Feed your dog breakfast and dinner at set times every day, and take him to his designated toilet area 30 minutes after eating.
Take your dog to visit his litter box or outside area as soon as you wake up in the morning and before you go to bed at night. If he wakes up at any time during the night, take him out immediately.
Say "Go toilet" or a similar phrase of your choosing when your Chorkie starts doing his business in the designated spot. Your dog will soon associate this phrase with going to the toilet, and will eventually run to the door or his litter box when you use the phrase.
Praise your dog when he eliminates where you want him to. Say "Good boy!" and offer a treat or other positive reinforcement.
Clean your dog's toilet area regularly, whether it is inside or outside.

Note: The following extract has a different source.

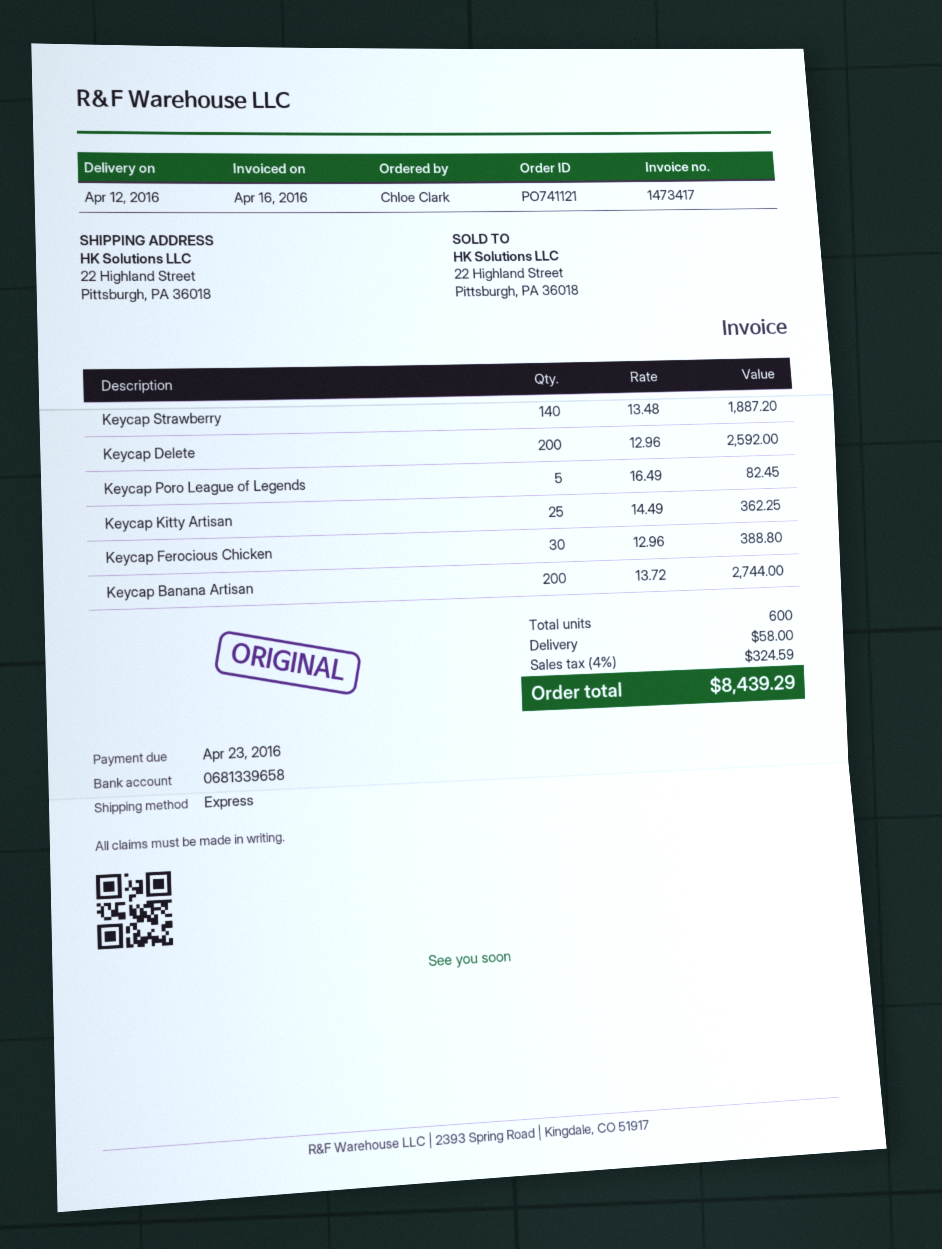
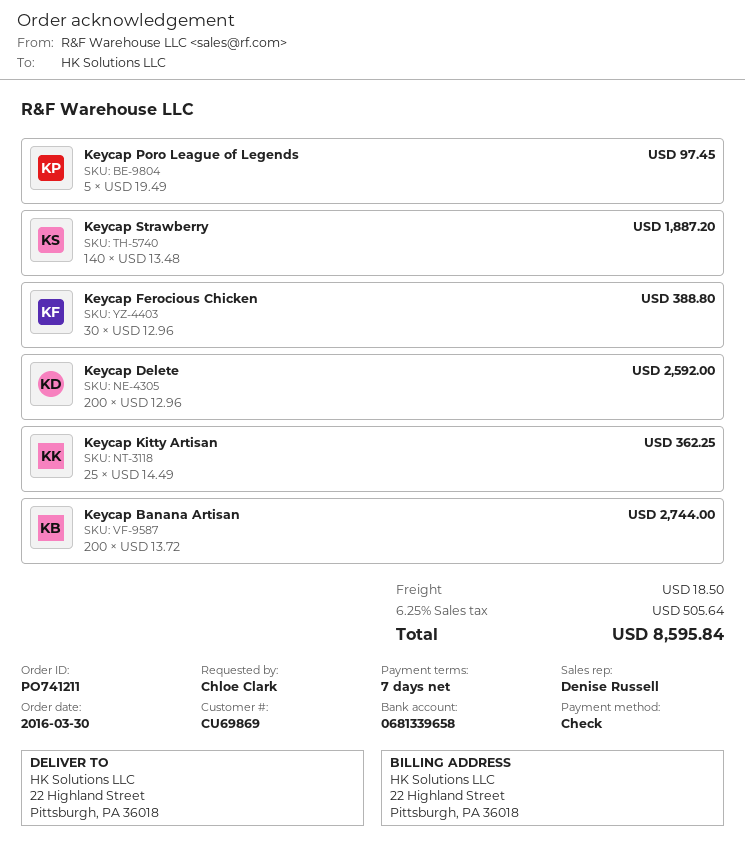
order number: PO741121 -> PO741211
Keycap Poro League of Legends: 5 x 16.49 = 82.45 -> 5 x 19.49 = 97.45
shipping: 58.00 -> 18.50
tax: 4% = 324.59 -> 6.25% = 505.64
total: 8439.29 -> 8595.84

Correct your dog calmly and humanely if he has an accident in the house. When you see him relieving himself in a non-toilet area, clap your hands and sternly say "No!" If you notice a mess but didn't catch your dog in the act, carry your dog to the mess and say "No!" Do not hit your dog, scream at length, or give sustained punishments (e.g. refusing to take him to the dog park next weekend). Dogs don't respond to or understand such punishments, and they will do more harm than good.
Clean up accidents immediately, and eliminate odors with apple cider vinegar or a pet enzyme spray, available at all pet stores.